◆ TASK TO COMPLETE
Each line from the one that includes "discount: 19.92 -> 21.10" to the last line of the data below should be set down exactly; no other lines are wanted.

◆ RECORDS FOR THE EXERCISE
Segment Open

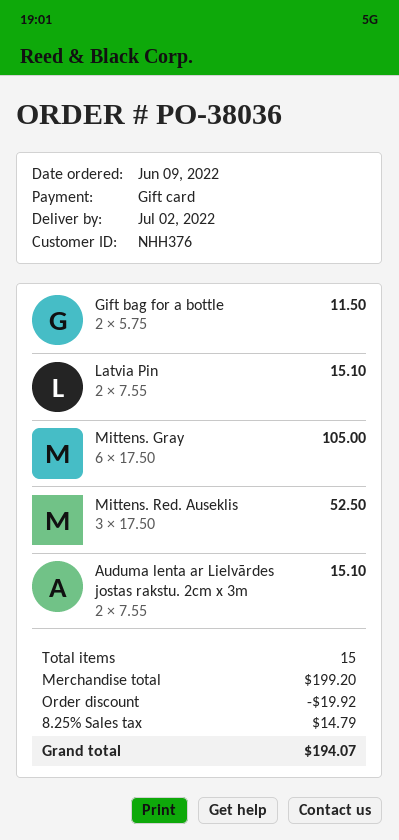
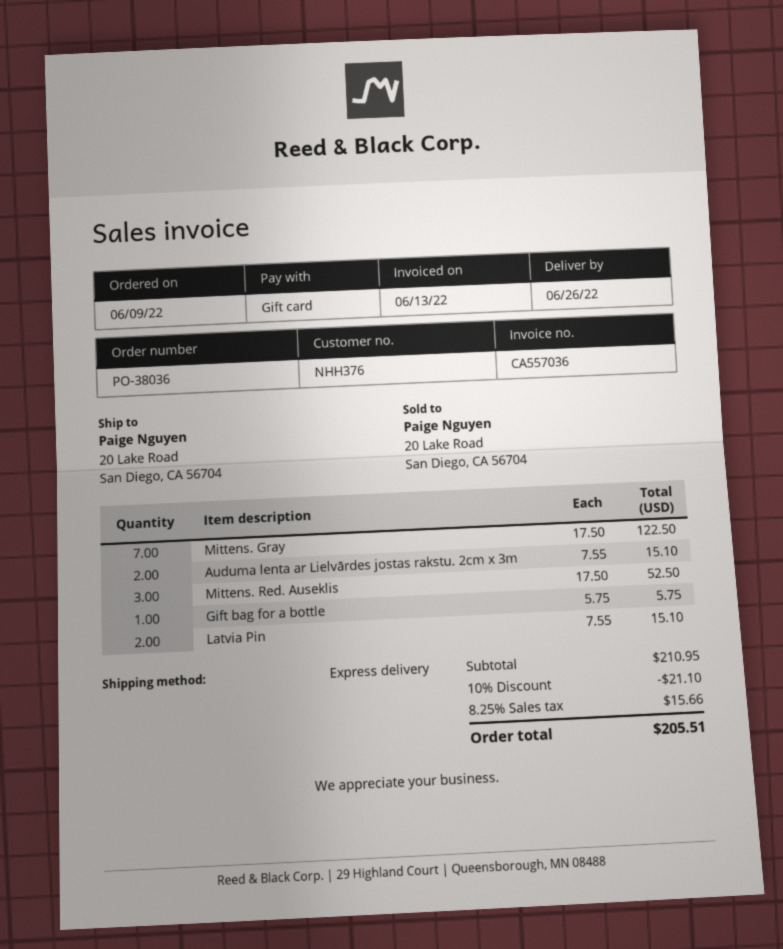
delivery date: 2022-07-02 -> 2022-06-26
Gift bag for a bottle: 2 x 5.75 = 11.50 -> 1 x 5.75 = 5.75
Mittens. Gray: 6 x 17.50 = 105.00 -> 7 x 17.50 = 122.50
subtotal: 199.20 -> 210.95
discount: 19.92 -> 21.10
tax: 8.25% = 14.79 -> 8.25% = 15.66
total: 194.07 -> 205.51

Segment Closed

◆ REPLY TO THE TASK
discount: 19.92 -> 21.10
tax: 8.25% = 14.79 -> 8.25% = 15.66
total: 194.07 -> 205.51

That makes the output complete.